Chronic Pain and Complementary Health Practices—Low-Back Pain:
What the Science Says
Acupuncture, Massage, and Spinal Manipulation for Low-Back Pain
Reviews of research on acupuncture, massage, and spinal manipulation for chronic low-back pain have found evidence that these therapies may be beneficial.
- Reviews of research on acupuncture, massage, and spinal manipulation for chronic low-back pain have found evidence that these therapies may be beneficial.

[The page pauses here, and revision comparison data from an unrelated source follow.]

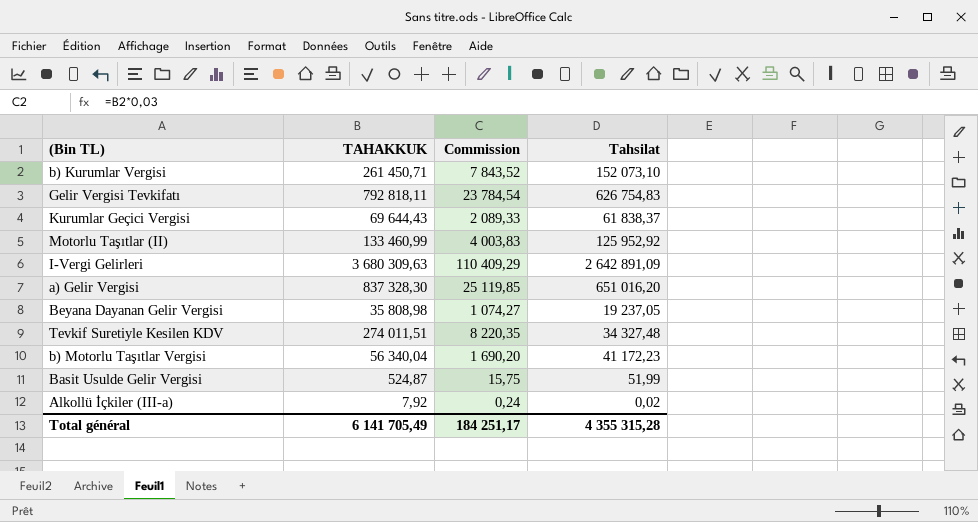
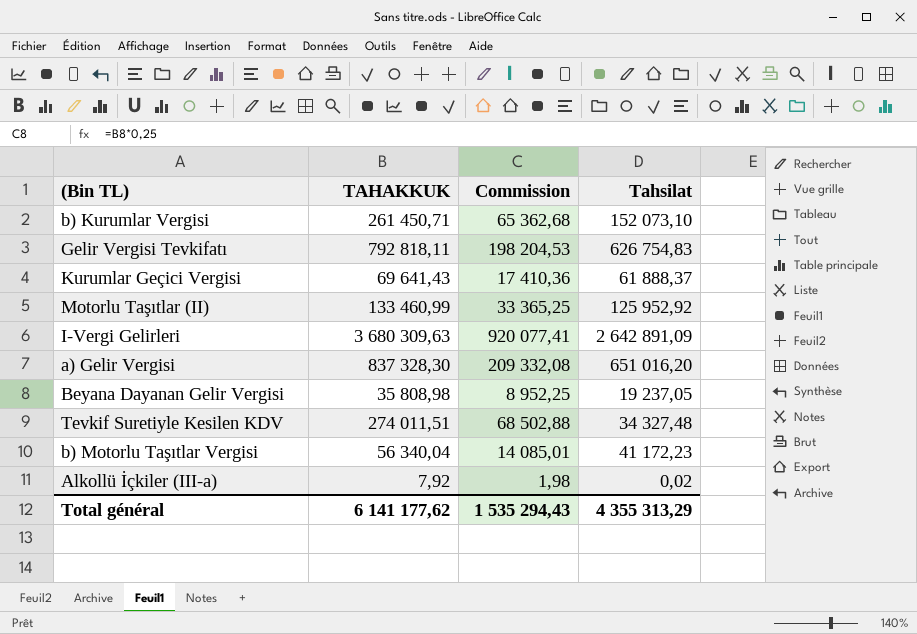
column Commission | formula: [TAHAKKUK] * 0,03 -> [TAHAKKUK] * 0,25
row Basit Usulde Gelir Vergisi: 524,87 | 15,75 | 51,99 -> none
Kurumlar Geçici Vergisi | TAHAKKUK: 69 644,43 -> 69 641,43
Kurumlar Geçici Vergisi | Tahsilat: 61 838,37 -> 61 888,37
Total général | TAHAKKUK: 6 141 705,49 -> 6 141 177,62
Total général | Commission: 184 251,17 -> 1 535 294,43
Total général | Tahsilat: 4 355 315,28 -> 4 355 313,29

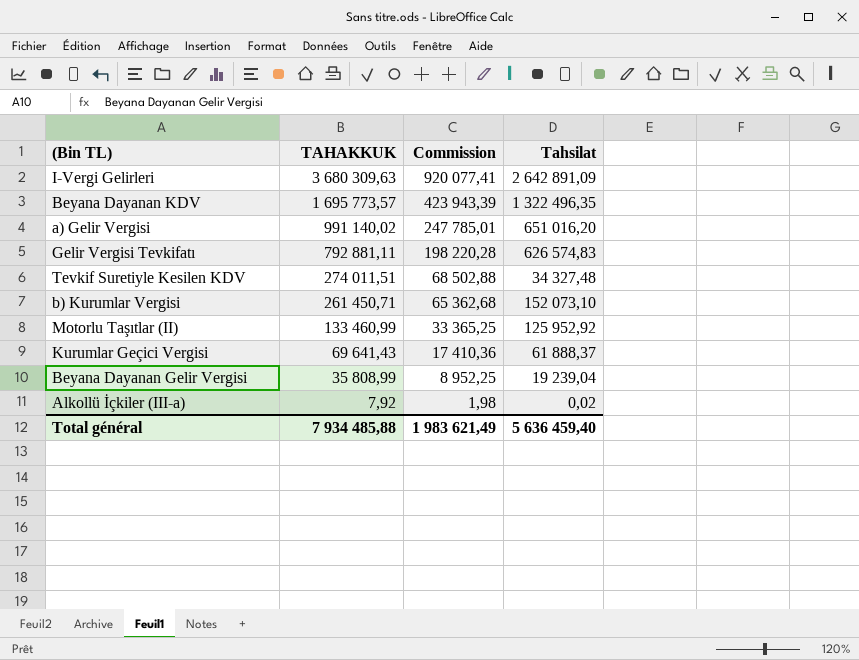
row order: none -> TAHAKKUK descending
row b) Motorlu Taşıtlar Vergisi: 56 340,04 | 14 085,01 | 41 172,23 -> none
row Beyana Dayanan KDV: none -> 1 695 773,57 | 423 943,39 | 1 322 496,35
a) Gelir Vergisi | TAHAKKUK: 837 328,30 -> 991 140,02
a) Gelir Vergisi | Commission: 209 332,08 -> 247 785,01
Gelir Vergisi Tevkifatı | TAHAKKUK: 792 818,11 -> 792 881,11
Gelir Vergisi Tevkifatı | Commission: 198 204,53 -> 198 220,28
Gelir Vergisi Tevkifatı | Tahsilat: 626 754,83 -> 626 574,83
Beyana Dayanan Gelir Vergisi | TAHAKKUK: 35 808,98 -> 35 808,99
Beyana Dayanan Gelir Vergisi | Tahsilat: 19 237,05 -> 19 239,04
Total général | TAHAKKUK: 6 141 177,62 -> 7 934 485,88
Total général | Commission: 1 535 294,43 -> 1 983 621,49
Total général | Tahsilat: 4 355 313,29 -> 5 636 459,40

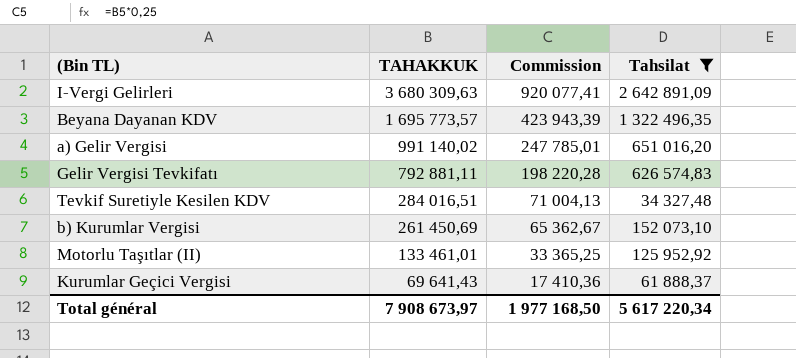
filter: none -> Tahsilat >= 34 327,48
Tevkif Suretiyle Kesilen KDV | TAHAKKUK: 274 011,51 -> 284 016,51
Tevkif Suretiyle Kesilen KDV | Commission: 68 502,88 -> 71 004,13
b) Kurumlar Vergisi | TAHAKKUK: 261 450,71 -> 261 450,69
b) Kurumlar Vergisi | Commission: 65 362,68 -> 65 362,67
Motorlu Taşıtlar (II) | TAHAKKUK: 133 460,99 -> 133 461,01
Total général | TAHAKKUK: 7 934 485,88 -> 7 908 673,97
Total général | Commission: 1 983 621,49 -> 1 977 168,50
Total général | Tahsilat: 5 636 459,40 -> 5 617 220,34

- Clinical practice guidelines issued by the American College of Physicians/American Pain Society in 2007 recommend these therapies and five other nonpharmacologic (nondrug) approaches for patients with back pain who do not improve with medication, education, and self-care (the other recommended approaches are cognitive-behavioral therapy, exercise therapy, progressive relaxation, intensive interdisciplinary rehabilitation, and yoga).
- Reviews of research on other complementary health practices that people sometimes use for chronic low-back pain, such as various herbal remedies and prolotherapy injections, generally have found limited or no evidence to support their use for this purpose, or the evidence is mixed.

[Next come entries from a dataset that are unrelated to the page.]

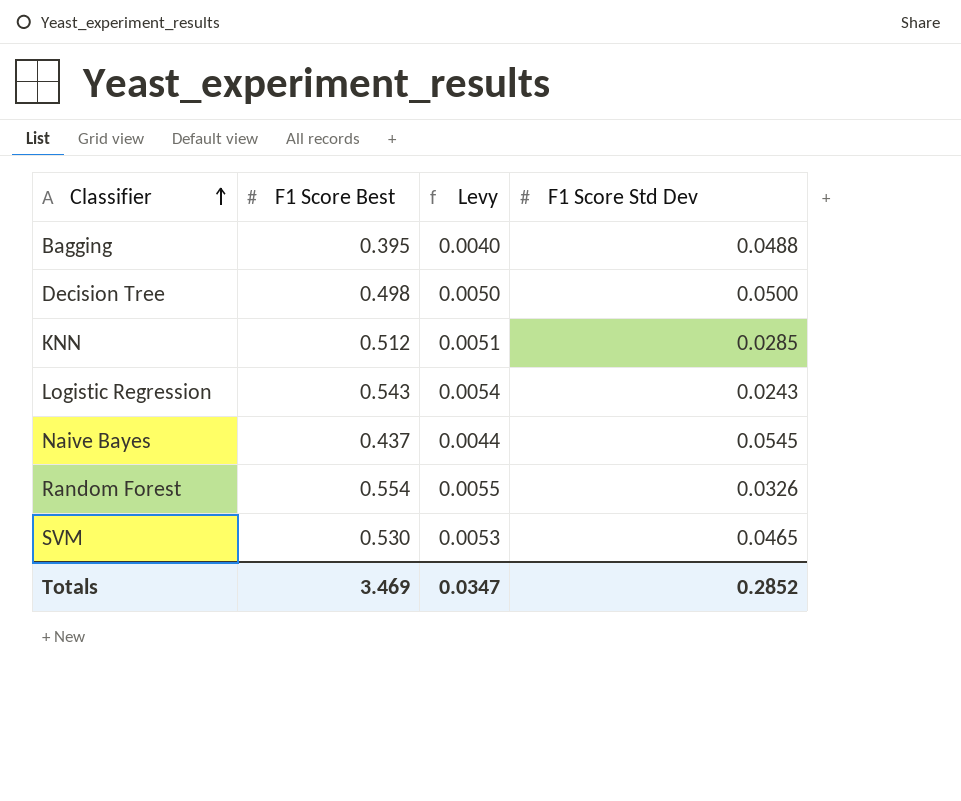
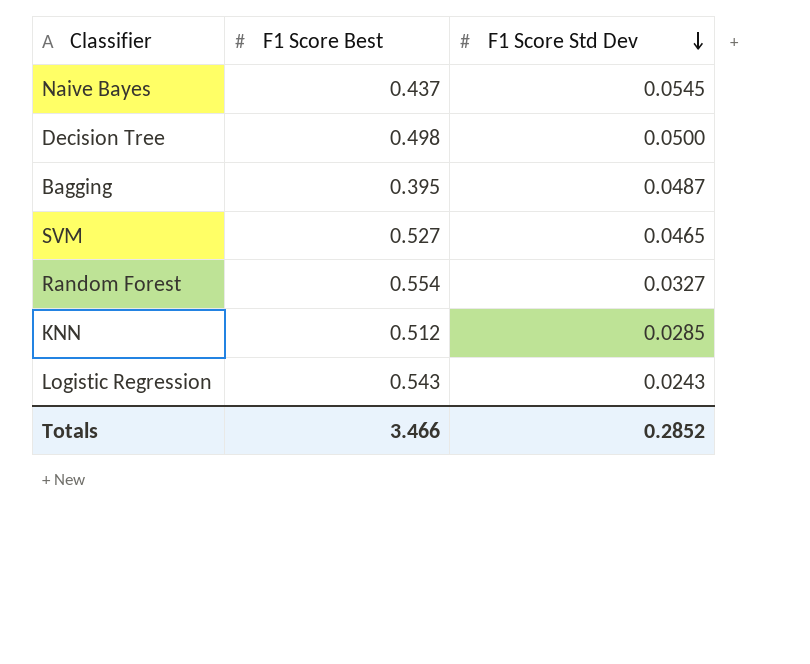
row order: Classifier ascending -> F1 Score Std Dev descending
column Levy | formula: [F1 Score Best] * 0.01 -> none
Bagging | F1 Score Std Dev: 0.0488 -> 0.0487
SVM | F1 Score Best: 0.530 -> 0.527
Random Forest | F1 Score Std Dev: 0.0326 -> 0.0327
Totals | F1 Score Best: 3.469 -> 3.466

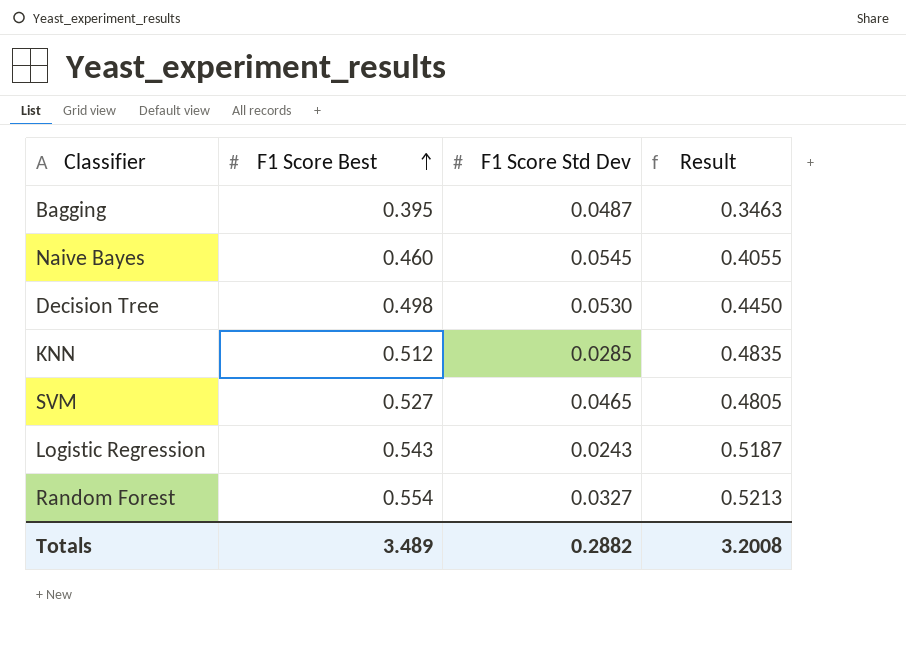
row order: F1 Score Std Dev descending -> F1 Score Best ascending
column Result | formula: none -> [F1 Score Best] - [F1 Score Std Dev]
Naive Bayes | F1 Score Best: 0.437 -> 0.460
Decision Tree | F1 Score Std Dev: 0.0500 -> 0.0530
Totals | F1 Score Best: 3.466 -> 3.489
Totals | F1 Score Std Dev: 0.2852 -> 0.2882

- Acupuncture has few associated risks, but adverse effects such as minor bruising or bleeding can occur; infections can result from the use of nonsterile needles or poor technique from an inexperienced practitioner.
- Massage therapy appears to have few serious risks—if it is performed by a properly trained therapist and if appropriate cautions are followed. The number of serious injuries reported is very small. Side effects of massage therapy may include temporary pain or discomfort, bruising, swelling, and a sensitivity or allergy to massage oils.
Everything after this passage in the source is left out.